The proposed solution should work if more than 2/3 of the total validator voting power is staked in nodes that run in a secure environment for accessing the provider's APIs (typically in HTTPS), where a secure environment for the provider means that:

  • the DNS servers being used to resolve the domain name of the provider's APIs (and the connection to them) are secure;
  • the CA certs used to validate the HTTPS connections are secure.

More implications:

  • If no more than 2/3 of the total validator voting power is held in a secure environment for the provider, new keys of the provider cannot be published on chain. (From the perspective of keyless accounts, it is a liveness issue.)
  • If more than 2/3 of the total validator voting power is held in a malicious environment for the provider (where DNS server and CA certs are both controlled by an attacker), malicious JWKs can be published on chain. (From the perspective of keyless accounts, it means any user account associated with this provider can be corrupted.)

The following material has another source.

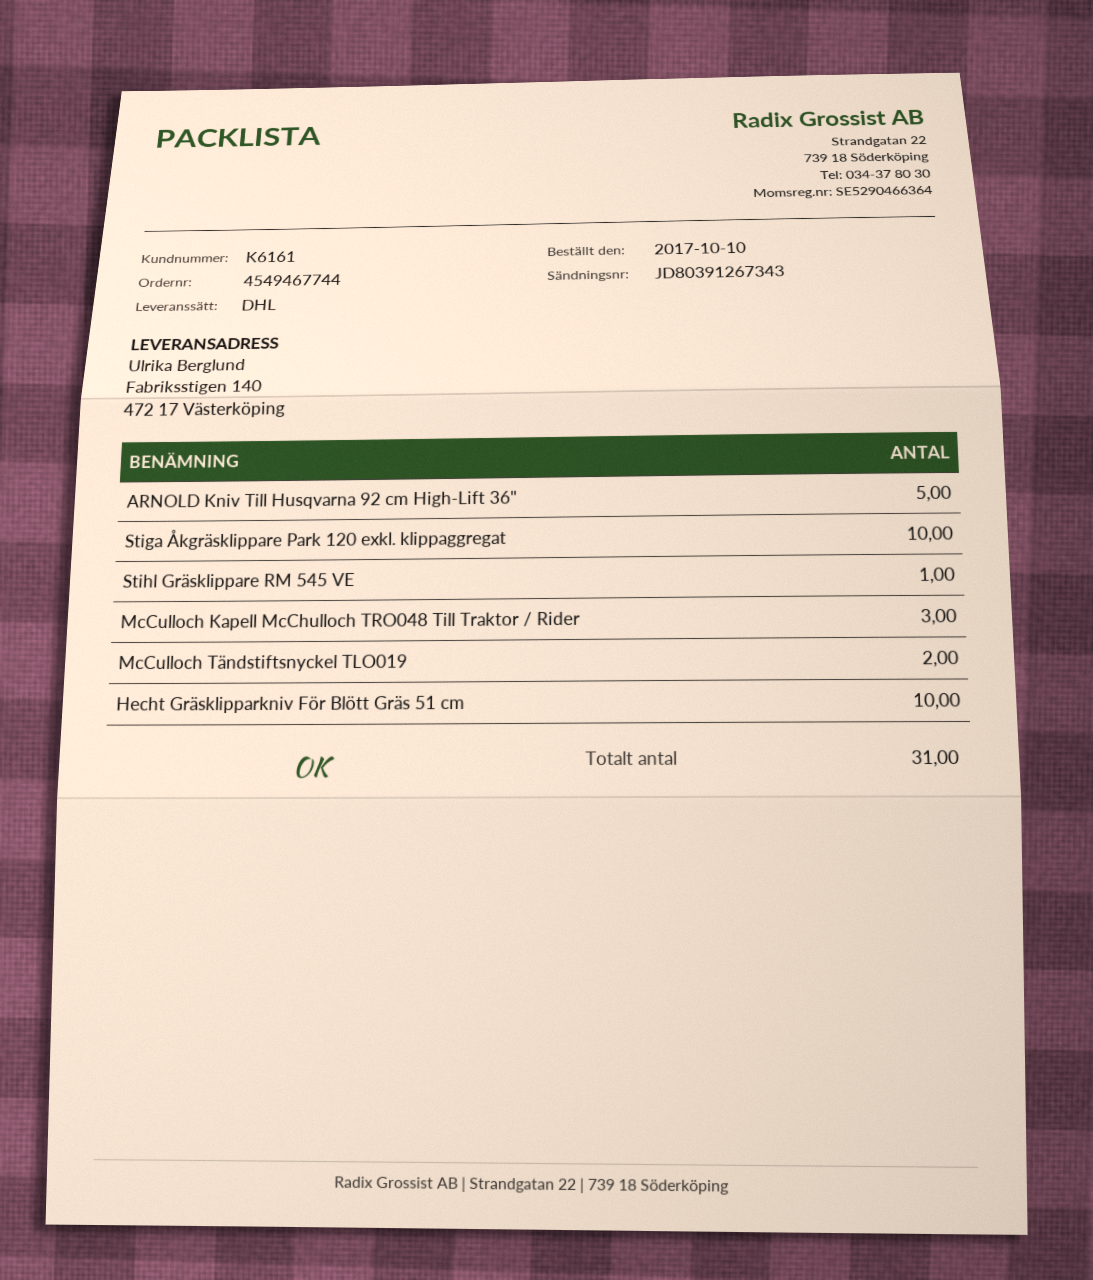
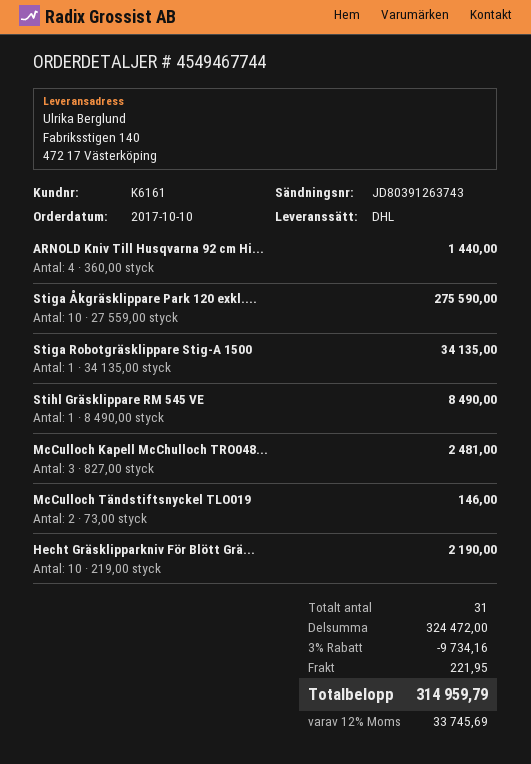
tracking number: JD80391267343 -> JD80391263743
ARNOLD Kniv Till Husqvarna 92 cm High-Lift 36": 5 -> 4
Stiga Robotgräsklippare Stig-A 1500: none -> 1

Some realistic scenarios where the assumptions may be invalid.

  • Extremely imbalanced stake distribution. If a large amount of stake goes to a small set of validator nodes, it is in general easier to compromise.
  • Geo-restriction. If too much stake goes to a validator node that runs in a region where the environment is blocking the communication to the provider API(or even manipulating), then JWK consensus can stall (or even let malicious JWKs through).
  • DNS server/package manager as a potential single point of compromise. Even without imbalanced stake distribution or geo-restriction, validator nodes are still very likely to share the same DNS server/package manager configurations, leaving the DNS server/package manager as the potential single point of compromise.

Supporing multiple OIDC providers

Because the solution can be implemented in a per-provider manner, the assumption for supporting multiple providers can be simply the combination of the assumption for each individual provider. The only caveat is that 2 providers may be geo-restricted in different ways (e.g., provider 1 is blocked in region 2 and provider 2 is block in region 1) and thus can not be supported simultaneiously. In that case, we may want to switch to per-provider oracle networks.